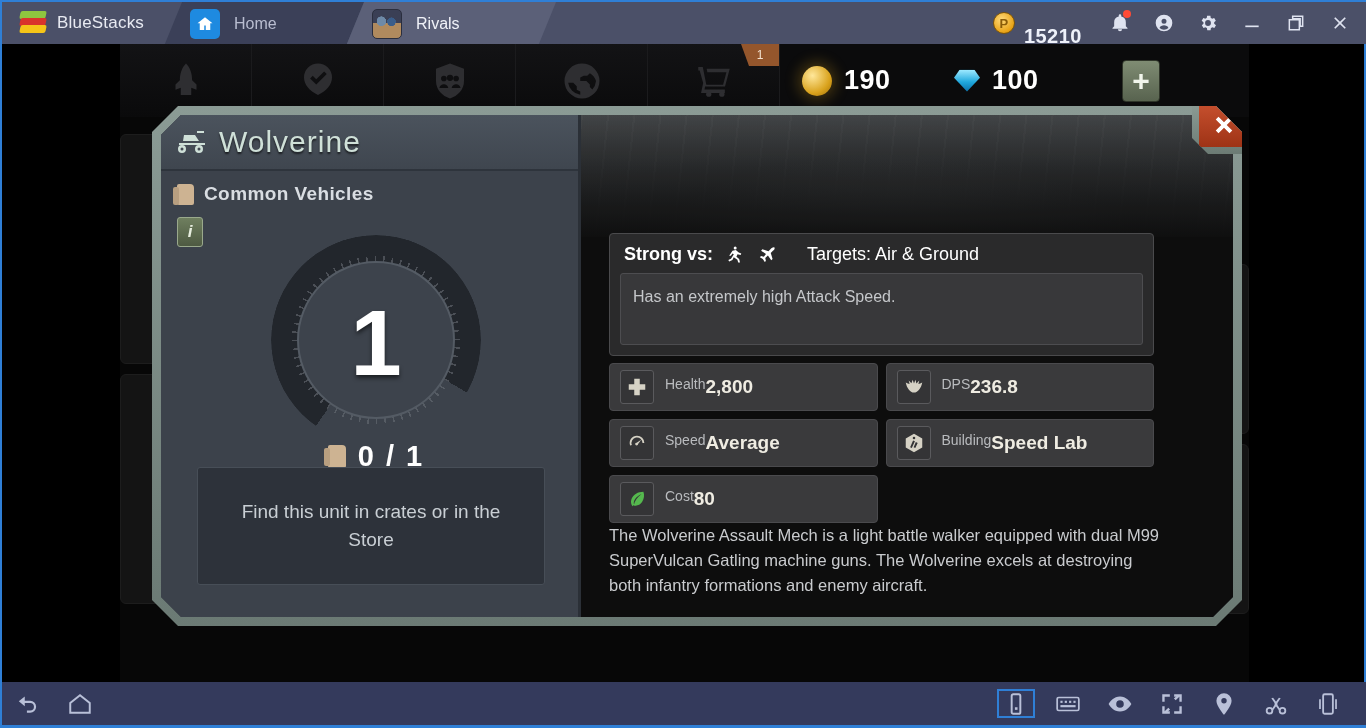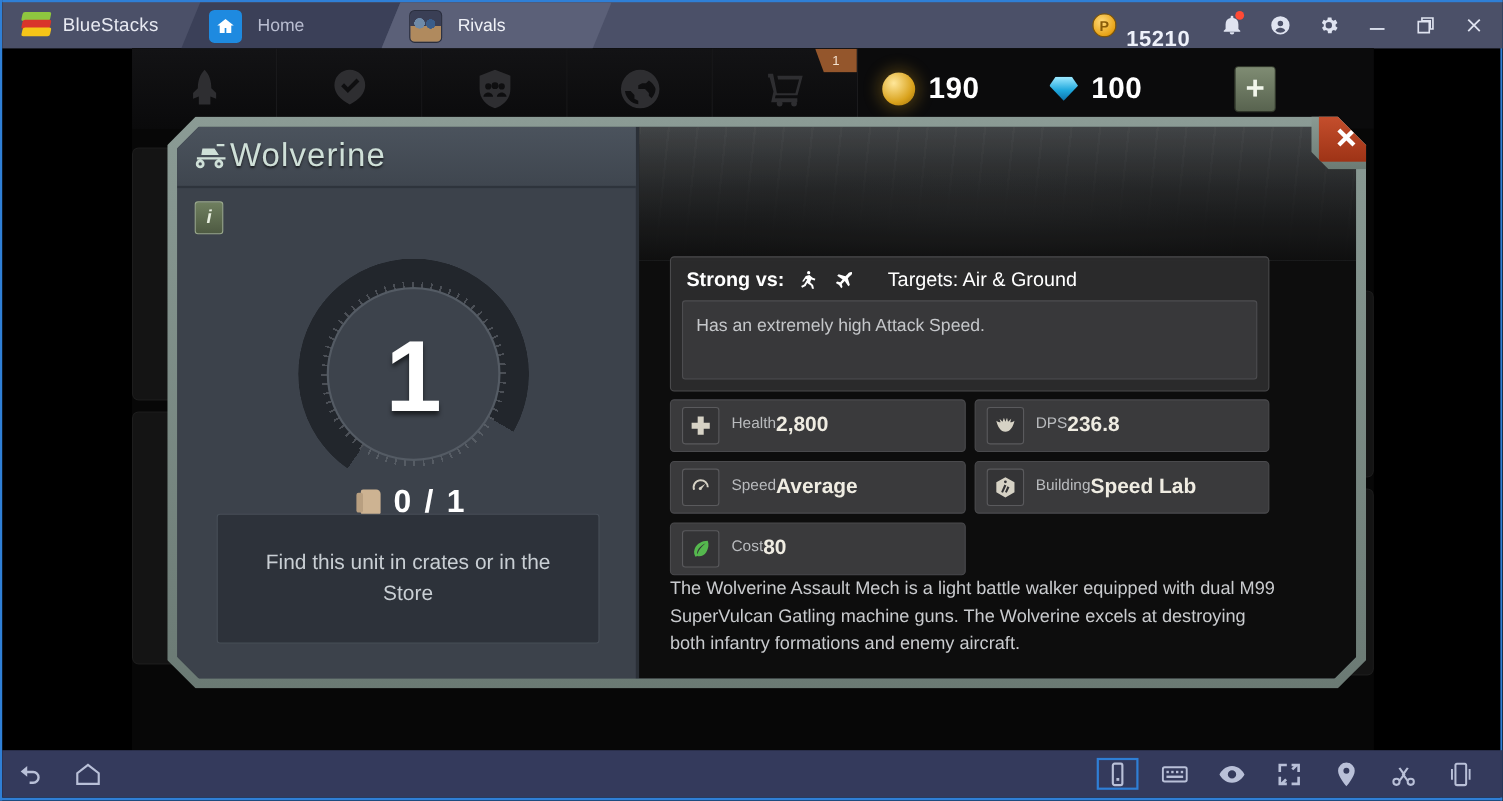--- a/index.html
+++ b/index.html
@@ -135,21 +135,21 @@
     clip-path: polygon(20px 0, calc(100% - 20px) 0, 100% 20px, 100% calc(100% - 20px),
                        calc(100% - 20px) 100%, 20px 100%, 0 calc(100% - 20px), 0 20px);
     display: flex; overflow: hidden;
   }
 
   
   #left-col { width: 420px; background: #3c424b; border-right: 3px solid #2b3037; position: relative; }
   #unit-title {
     height: 56px; background: linear-gradient(180deg,#4b535d,#3f464f);
     border-bottom: 2px solid #2e343c;
-    display: flex; align-items: center; padding: 0 16px;
+    display: flex; align-items: center; gap: 10px; padding: 0 16px;
   }
   #unit-title svg { width: 32px; height: 26px; fill: #cfe0d8; }
   #unit-title h1 {
     font-size: 30px; color: #cfe0d8; font-weight: normal; letter-spacing: 1px;
     text-shadow: 0 2px 2px rgba(0,0,0,.6);
   }
   .rarity-row { display: flex; align-items: center; gap: 10px; padding: 12px 16px 0 16px; }
   .card-ic { width: 17px; height: 21px; background: #cdb392; border-radius: 2px 4px 2px 2px; position: relative; }
   .card-ic::after { content:""; position:absolute; left:-4px; top:3px; width:6px; height:18px; background:#b89f80; border-radius:2px; }
   .rarity-row span { font-size: 19px; color: #d9dde2; font-weight: bold; letter-spacing: .4px; }
@@ -396,20 +396,24 @@
       <div id="dialog-inner">
 
         <div id="left-col">
           <div id="unit-title">
             <svg viewBox="0 0 32 26">
               <path d="M5 16a4 4 0 1 0 0 8 4 4 0 0 0 0-8zm0 2.5a1.5 1.5 0 1 1 0 3 1.5 1.5 0 0 1 0-3zm17-2.5a4 4 0 1 0 0 8 4 4 0 0 0 0-8zm0 2.5a1.5 1.5 0 1 1 0 3 1.5 1.5 0 0 1 0-3zM2 14h26v2H2zM7 6h11l4 6H6zM20 2h7v2h-7z"></path>
             </svg>
             <h1>Wolverine</h1>
           </div>
 
+          <div class="rarity-row">
+            <div class="card-ic"></div>
+            <span>Common Vehicles</span>
+          </div>
 
           <div id="info-btn">i</div>
 
           <div id="gauge">
             <div class="ring-outer"></div>
             <div class="ring-ticks"></div>
             <div class="ring-inner"></div>
             <div class="lvl-num">1</div>
           </div>
 

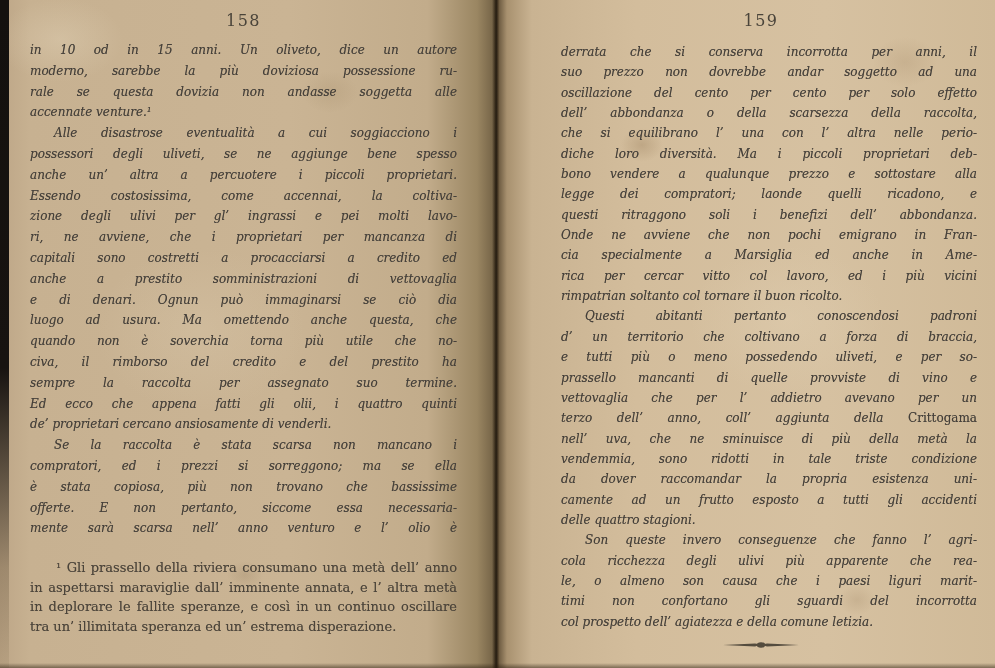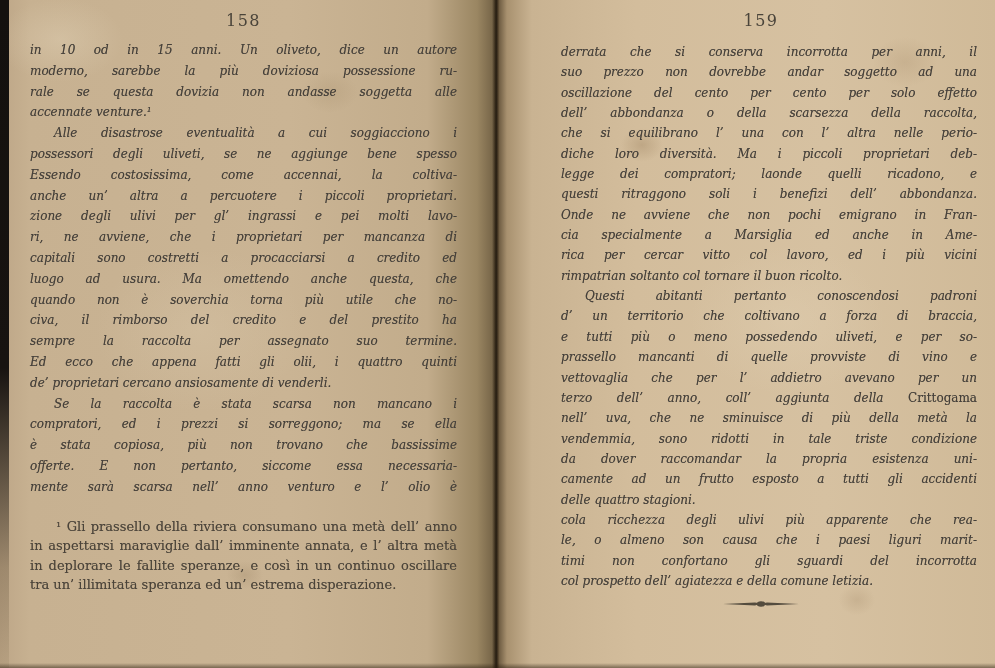--- a/index.html
+++ b/index.html
@@ -57,25 +57,27 @@
 
   <div id="page-left" class="page">
     <div class="pagenum">158</div>
     <div class="body-text">
         <div class="line">in 10 od in 15 anni.  Un oliveto, dice un autore</div>
         <div class="line">moderno, sarebbe la più doviziosa possessione ru-</div>
         <div class="line">rale se questa dovizia non andasse soggetta alle</div>
         <div class="line end">accennate venture.¹</div>
         <div class="line indent">Alle disastrose eventualità a cui soggiacciono i</div>
         <div class="line">possessori degli uliveti, se ne aggiunge bene spesso</div>
+        <div class="line">anche un’ altra a percuotere i piccoli proprietari.</div>
         <div class="line">Essendo costosissima, come accennai, la coltiva-</div>
-        <div class="line">anche un’ altra a percuotere i piccoli proprietari.</div>
         <div class="line">zione degli ulivi per gl’ ingrassi e pei molti lavo-</div>
         <div class="line">ri, ne avviene, che i proprietari per mancanza di</div>
         <div class="line">capitali sono costretti a procacciarsi a credito ed</div>
+        <div class="line">anche a prestito somministrazioni di vettovaglia</div>
+        <div class="line">e di denari. Ognun può immaginarsi se ciò dia</div>
         <div class="line">luogo ad usura. Ma omettendo anche questa, che</div>
         <div class="line">quando non è soverchia torna più utile che no-</div>
         <div class="line">civa, il rimborso del credito e del prestito ha</div>
         <div class="line">sempre la raccolta per assegnato suo termine.</div>
         <div class="line">Ed ecco che appena fatti gli olii, i quattro quinti</div>
         <div class="line end">de’ proprietari cercano ansiosamente di venderli.</div>
         <div class="line indent">Se la raccolta è stata scarsa non mancano i</div>
         <div class="line">compratori, ed i prezzi si sorreggono; ma se ella</div>
         <div class="line">è stata copiosa, più non trovano che bassissime</div>
         <div class="line">offerte. E non pertanto, siccome essa necessaria-</div>
@@ -91,37 +93,39 @@
 
   <div id="page-right" class="page">
     <div class="pagenum">159</div>
     <div class="body-text">
         <div class="line">derrata che si conserva incorrotta per anni, il</div>
         <div class="line">suo prezzo non dovrebbe andar soggetto ad una</div>
         <div class="line">oscillazione del cento per cento per solo effetto</div>
         <div class="line">dell’ abbondanza o della scarsezza della raccolta,</div>
         <div class="line">che si equilibrano l’ una con l’ altra nelle perio-</div>
         <div class="line">diche loro diversità. Ma i piccoli proprietari deb-</div>
+        <div class="line">bono vendere a qualunque prezzo e sottostare alla</div>
         <div class="line">legge dei compratori; laonde quelli ricadono, e</div>
         <div class="line">questi ritraggono soli i benefizi dell’ abbondanza.</div>
         <div class="line">Onde ne avviene che non pochi emigrano in Fran-</div>
         <div class="line">cia specialmente a Marsiglia ed anche in Ame-</div>
         <div class="line">rica per cercar vitto col lavoro, ed i più vicini</div>
         <div class="line end">rimpatrian soltanto col tornare il buon ricolto.</div>
         <div class="line indent">Questi abitanti pertanto conoscendosi padroni</div>
         <div class="line">d’ un territorio che coltivano a forza di braccia,</div>
         <div class="line">e tutti più o meno possedendo uliveti, e per so-</div>
         <div class="line">prassello mancanti di quelle provviste di vino e</div>
         <div class="line">vettovaglia che per l’ addietro avevano per un</div>
         <div class="line"><span>terzo dell’ anno, coll’ aggiunta della </span><span class="roman">Crittogama</span></div>
         <div class="line">nell’ uva, che ne sminuisce di più della metà la</div>
         <div class="line">vendemmia, sono ridotti in tale triste condizione</div>
         <div class="line">da dover raccomandar la propria esistenza uni-</div>
         <div class="line">camente ad un frutto esposto a tutti gli accidenti</div>
         <div class="line end">delle quattro stagioni.</div>
+        <div class="line indent">Son queste invero conseguenze che fanno l’ agri-</div>
         <div class="line">cola ricchezza degli ulivi più apparente che rea-</div>
         <div class="line">le, o almeno son causa che i paesi liguri marit-</div>
         <div class="line">timi non confortano gli sguardi del incorrotta</div>
         <div class="line end">col prospetto dell’ agiatezza e della comune letizia.</div>
       </div>
     <div class="tailpiece">
       <svg width="78" height="10" viewBox="0 0 78 10" aria-hidden="true">
         <g fill="#3e382e">
           <path d="M1 5 L33 3.6 L39 4.6 L33 6.4 Z"></path>
           <path d="M77 5 L45 3.6 L39 4.6 L45 6.4 Z"></path>

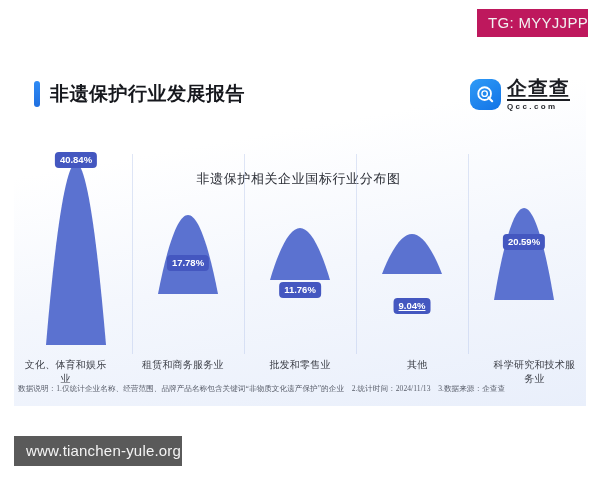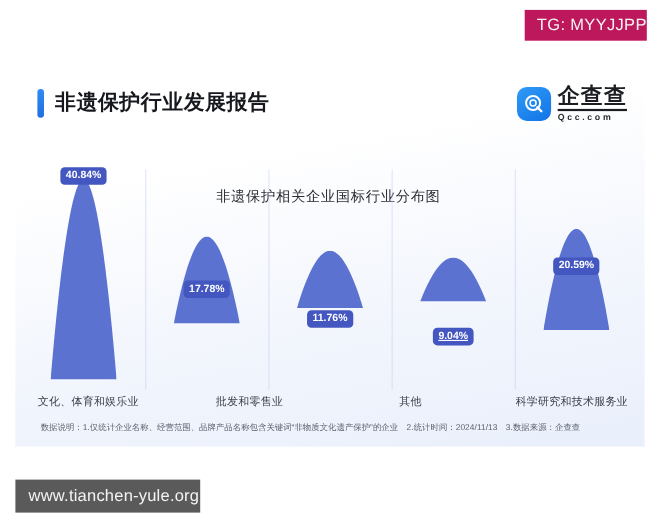--- a/index.html
+++ b/index.html
@@ -85,22 +85,22 @@
   }
   .xlabels{
     position:absolute;left:6px;right:6px;top:296px;
     display:flex;
     gap:26px;
   }
   .xlabel{
     flex:1;text-align:center;font-size:10px;color:#3a3d45;letter-spacing:.2px;
   }
   .footnote{
-    position:absolute;left:23px;right:10px;top:322px;
-    font-size:7.6px;color:#5a5f6b;letter-spacing:.05px;white-space:nowrap;
+    position:absolute;left:4px;right:10px;top:322px;
+    font-size:7.6px;color:#5a5f6b;letter-spacing:.05px;white-space:nowrap;font-family:Liberation Serif, serif;
   }
 </style>
 </head>
 <body>
 
 <div class="tg-badge">TG: MYYJJPP</div>
 
 <div class="card">
 
   <div class="card-header">
@@ -170,20 +170,21 @@
             <svg width="60" height="92" viewBox="0 0 60 92">
               <path d="M0,92 C10.799999999999999,27.599999999999998 21,0 30,0 C39,0 49.199999999999996,27.599999999999998 60,92 Z" fill="#5b72d0"></path>
             </svg>
           </div>
         </div>
       </div>
   </div>
 
   <div class="xlabels" id="xlabels">
       <div class="xlabel">文化、体育和娱乐业</div>
+      <div class="xlabel">租赁和商务服务业</div>
       <div class="xlabel">批发和零售业</div>
       <div class="xlabel">其他</div>
       <div class="xlabel">科学研究和技术服务业</div>
     </div>
 
   <div class="footnote">数据说明：1.仅统计企业名称、经营范围、品牌产品名称包含关键词“非物质文化遗产保护”的企业　2.统计时间：2024/11/13　3.数据来源：企查查</div>
 </div>
 
 <div class="url-badge">www.tianchen-yule.org</div>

> [EXERCISE GOAL]: Please write out, exactly as they appear above, only the lines in the stretch from the line with "font-size: 30px; color: #cfe0d8;" through the line with "position:absolute; left:-4px; top:3px;".

> [TASK SOLUTION]:
     font-size: 30px; color: #cfe0d8; font-weight: normal; letter-spacing: 1px;
     text-shadow: 0 2px 2px rgba(0,0,0,.6);
   }
   .rarity-row { display: flex; align-items: center; gap: 10px; padding: 12px 16px 0 16px; }
   .card-ic { width: 17px; height: 21px; background: #cdb392; border-radius: 2px 4px 2px 2px; position: relative; }
   .card-ic::after { content:""; position:absolute; left:-4px; top:3px; width:6px; height:18px; background:#b89f80; border-radius:2px; }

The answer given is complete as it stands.